Faking dynamic branching - technical discussion

As this topic seems to be rather interesting I've decided to share my thoughts on it too.

First of all - thanks to Humus. He managed to use this old philosophy(stencil culling) in a rather new way. It's not so easy to do as some may think, this is a real invention.

Second: I wouln't call it dynamic branching(it is not :D ), but rather stencil emulation of it.

Third: no performance boost on NVs shows the leck of early stencil discard. It's a disadvantage on Nvidias hardware, althought it's not so important as well. In this case Nvidia fails, but on the I've never seen methods like this to be used commonly.

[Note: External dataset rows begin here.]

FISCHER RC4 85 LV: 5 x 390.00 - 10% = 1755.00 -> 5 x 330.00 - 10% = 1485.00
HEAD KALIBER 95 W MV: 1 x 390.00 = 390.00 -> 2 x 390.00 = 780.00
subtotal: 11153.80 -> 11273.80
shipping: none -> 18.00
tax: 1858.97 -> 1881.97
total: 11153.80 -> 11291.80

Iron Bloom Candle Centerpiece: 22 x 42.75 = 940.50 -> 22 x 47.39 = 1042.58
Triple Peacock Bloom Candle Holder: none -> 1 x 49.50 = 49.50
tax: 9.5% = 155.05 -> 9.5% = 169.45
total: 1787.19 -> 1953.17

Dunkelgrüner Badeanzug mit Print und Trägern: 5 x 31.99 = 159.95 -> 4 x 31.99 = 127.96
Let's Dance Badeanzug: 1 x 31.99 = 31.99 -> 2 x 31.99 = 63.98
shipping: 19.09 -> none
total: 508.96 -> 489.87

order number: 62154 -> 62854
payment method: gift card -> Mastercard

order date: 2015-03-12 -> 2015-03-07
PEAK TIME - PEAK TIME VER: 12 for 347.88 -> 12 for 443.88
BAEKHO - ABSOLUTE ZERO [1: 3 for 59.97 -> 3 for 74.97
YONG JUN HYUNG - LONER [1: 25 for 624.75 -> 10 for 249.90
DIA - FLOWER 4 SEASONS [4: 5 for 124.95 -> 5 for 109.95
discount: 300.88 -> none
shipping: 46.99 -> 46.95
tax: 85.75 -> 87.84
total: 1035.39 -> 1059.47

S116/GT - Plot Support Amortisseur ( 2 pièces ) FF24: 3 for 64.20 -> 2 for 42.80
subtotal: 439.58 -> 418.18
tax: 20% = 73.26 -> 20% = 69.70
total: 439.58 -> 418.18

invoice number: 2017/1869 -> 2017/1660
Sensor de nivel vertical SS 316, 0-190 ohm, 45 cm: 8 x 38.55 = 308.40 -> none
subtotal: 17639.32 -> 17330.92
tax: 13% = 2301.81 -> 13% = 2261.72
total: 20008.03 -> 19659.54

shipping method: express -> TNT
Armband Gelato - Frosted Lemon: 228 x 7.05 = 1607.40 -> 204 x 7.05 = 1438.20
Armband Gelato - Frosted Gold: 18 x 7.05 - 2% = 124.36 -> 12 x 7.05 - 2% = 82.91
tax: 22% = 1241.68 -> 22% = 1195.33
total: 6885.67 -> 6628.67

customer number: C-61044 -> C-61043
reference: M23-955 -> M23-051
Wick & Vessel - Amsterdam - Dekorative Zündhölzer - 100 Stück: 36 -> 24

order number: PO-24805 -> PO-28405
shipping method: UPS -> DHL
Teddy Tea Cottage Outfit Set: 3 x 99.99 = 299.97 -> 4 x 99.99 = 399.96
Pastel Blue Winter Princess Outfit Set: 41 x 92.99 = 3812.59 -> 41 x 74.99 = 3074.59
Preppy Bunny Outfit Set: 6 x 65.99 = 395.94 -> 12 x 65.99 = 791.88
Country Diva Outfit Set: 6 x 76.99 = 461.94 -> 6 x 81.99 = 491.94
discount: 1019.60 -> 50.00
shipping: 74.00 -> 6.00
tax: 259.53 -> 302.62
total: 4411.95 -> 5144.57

Forth and most important one: where does 2-4x performance boost on radeons come from? The demo of Humus performs dynamic stencil culling of lighted fragments based on limit attenuation cases. But: he uses several lights with rather small radiation radius each. So, each pixel will be usualy lit by 1-2 lights, not more. Here does the performance boost come from. Using SM3.0 for it will result in much better boost as I predict, because it allwos you to avoid state changed and sending geometry more then one time. Could someone port this demo to SM3.0 and see if i'm right(I own only crappy FX5600 :cry: )? If my thoghts are right, stencil emulation will use nothing or very little in real games like Far-Cry, because of different environment. In Far-Cry each fragment is usually lit by all lights. NV4x gets some boost mainly because of one-pass solution(avoiding state changes). That's the reasom why I thing this optimisation is rather useless for real applications. It could however find use in scenes with lots of small lights - it will sadly enought still be an ATI-only optimisation.
 
Zengar said:
shows the leck of early stencil discard. It's a disadvantage on Nvidias hardware, althought it's not so important as well. In this case Nvidia fails, but on the I've never seen methods like this to be used commonly.
Umh..NV2A supports early stencil culling, I verified it and used a trick very similar to what Humus proposed almost 2 years ago on the XBOX to perform some kind of post processing effect that employed a full lenght 1.0 pixel shader only on certain pixels of the image (it improved performance quite a lot). Others confirmed that early stencil culling works on other nVidia GPUs

ciao,
Marco
 
Zengar said:
Third: no performance boost on NVs shows the leck of early stencil discard. It's a disadvantage on Nvidias hardware, althought it's not so important as well. In this case Nvidia fails, but on the I've never seen methods like this to be used commonly.

!


NV stencil culls as long as you don't write to the stencil buffer. Modding the code to do that gives a big speed-up
 
I've updated the demo to include the option to choose between the two methods. Clearing the full stencil buffer is unneccesary work on ATI cards, so it'll still use zeroing on pass instead of full clear on ATI hardware, it's a bit faster that way. Everyone else will use full clear as default, but you can switch between the two and compare.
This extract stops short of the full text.